The acute rehabilitation phase begins right after the injury occurred. This phase includes treating the spinal cord injury and medically stabilizing the patient. The spinal cord will be immobilized to prevent further damage, while medical personnel stabilize the patient's heart rate, blood pressure and their overall condition. In addition, Methylprednisolone, is given to the patient to help prevent the spread of damage and improve the neurological damage. Surgery may also be needed to relieve pressure on the spine from bone fragments or foreign objects. Additionally, surgery may be used to stabilize the spine. Once these interventions have taken place and the patient is stable, physical therapy takes place.
Physical therapy for complete C7 tetraplegia focuses on range of motion, strengthening, pressure relief, wheelchair and transfer skills, and integration of the patient to society. Passive range of motion exercises are important because they maintain the lower extremities to be compatible with the C7 level. The also prevent contractures and maintain functional capacity. Range of motion exercises should be done at least once a day and if the patient is experiencing spasticity then perform the exercises 2-3 times per day. When it come to strengthening, it is important that the patient is doing exercises for their upper extremities and prescribed as soon as possible. Doing these upper extremity exercises will assist the patient in performing independent transfers.

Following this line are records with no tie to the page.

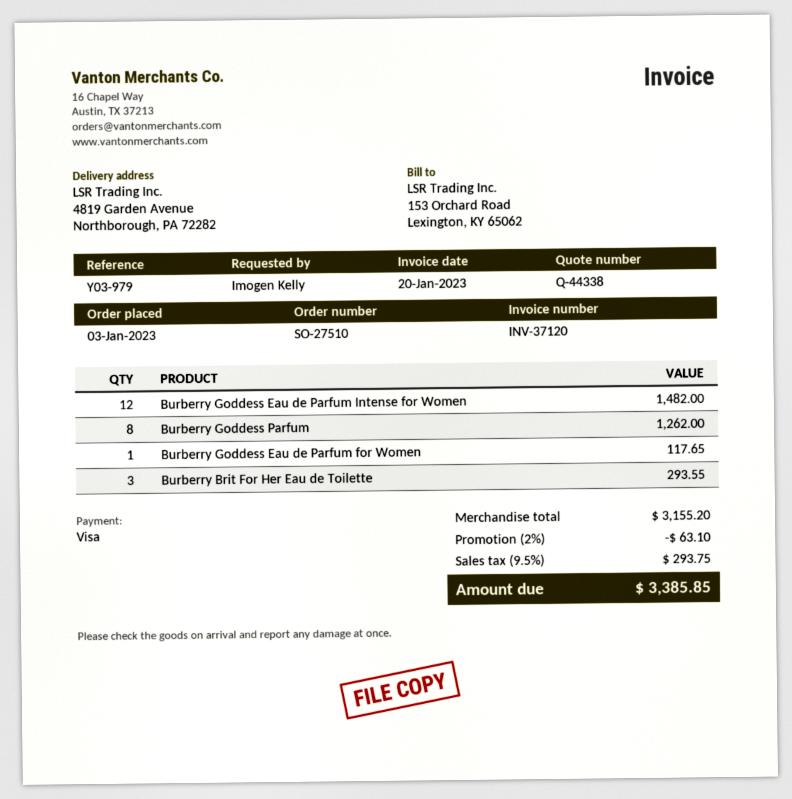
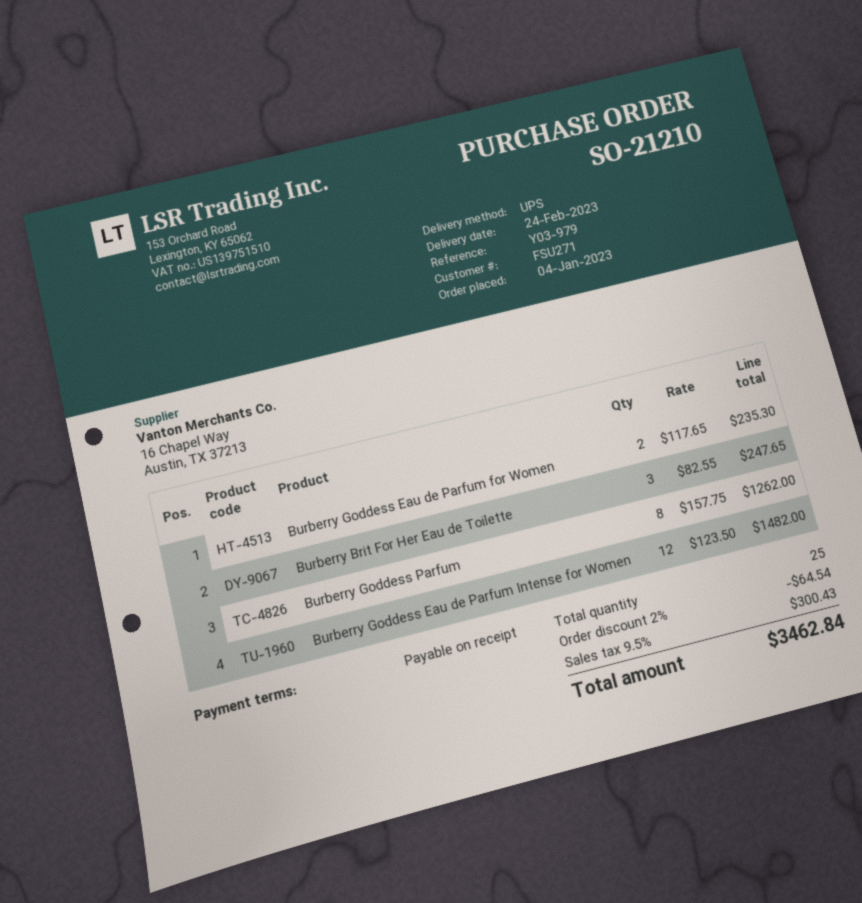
order number: SO-27510 -> SO-21210
order date: 2023-01-03 -> 2023-01-04
Burberry Goddess Eau de Parfum for Women: 1 for 117.65 -> 2 for 235.30
Burberry Brit For Her Eau de Toilette: 3 for 293.55 -> 3 for 247.65
discount: 2% = 63.10 -> 2% = 64.54
tax: 9.5% = 293.75 -> 9.5% = 300.43
total: 3385.85 -> 3462.84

In addition, you will have to teach the patient to move in bed independently to prevent pressure ulcers. Pressure ulcers mos frequently develop on the sacrum, ischium, trochanter, and superior aspect of the heel. Most of these can be prevented by changing position frequently and performing range of motion exercises. Wheelchairs are important tools for a complete C7. The therapist needs to educate the patient on stability and strength for sitting and transfers to the wheelchair from bed. Range of motion and stretching exercises are performed first and the once the patient can tolerate sitting up then they can begin static and dynamic balance training.

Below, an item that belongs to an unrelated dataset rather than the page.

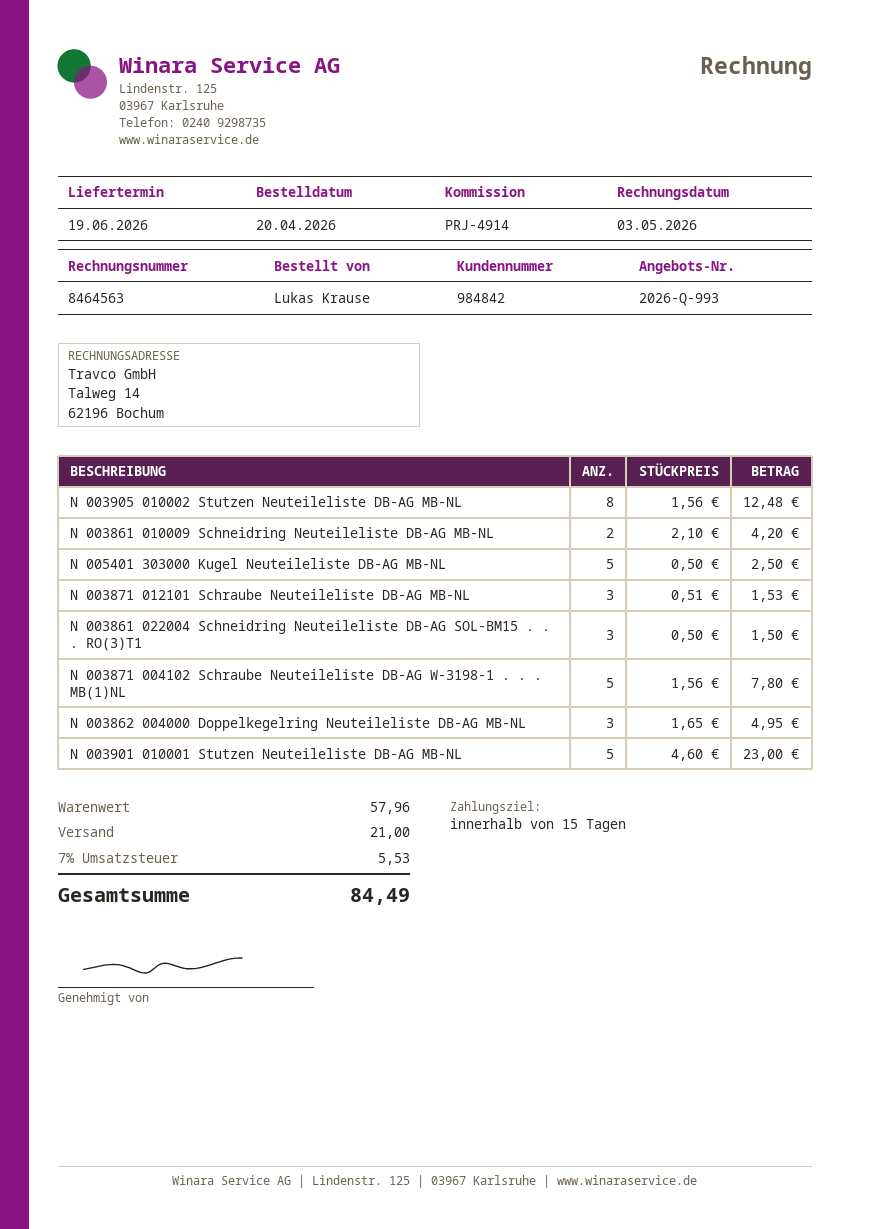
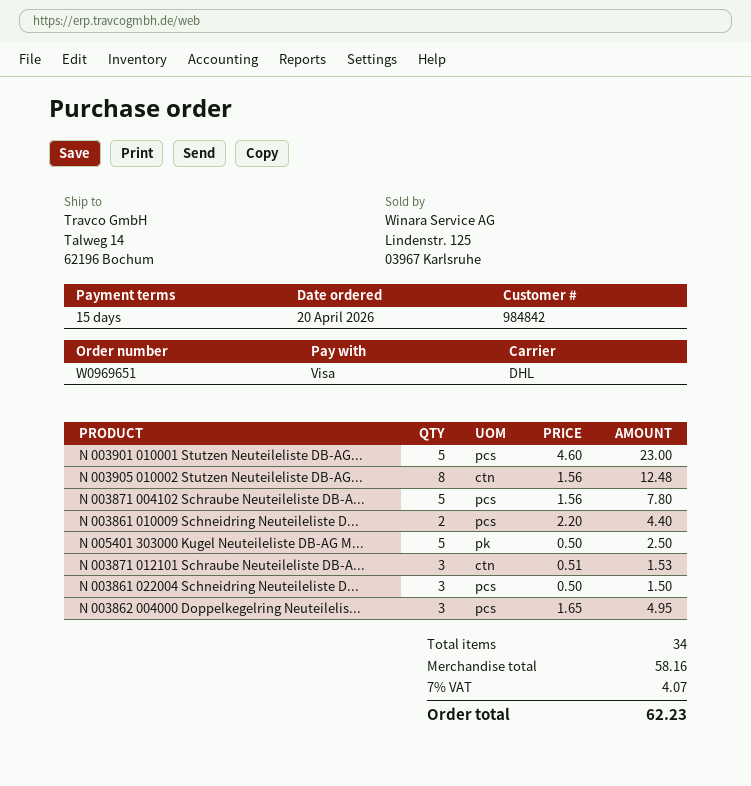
N 003861 010009 Schneidring Neuteileliste DB-AG MB-NL: 2 x 2.10 = 4.20 -> 2 x 2.20 = 4.40
subtotal: 57.96 -> 58.16
shipping: 21.00 -> none
tax: 7% = 5.53 -> 7% = 4.07
total: 84.49 -> 62.23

Lastly, the therapist is responsible in making sure the patient can integrate into society. They must make sure the patient has maximum independence related to the C7 level. Typical outcomes of physical therapy include independence in feeding, upper extremity dressing, bathing, bed mobility, transfers, and manual wheelchair mobility. Although the majority of people will experience ongoing musculoskeletal and cardiopulmonary deficits, engaging in physical therapy will greatly assist in the patient's independence.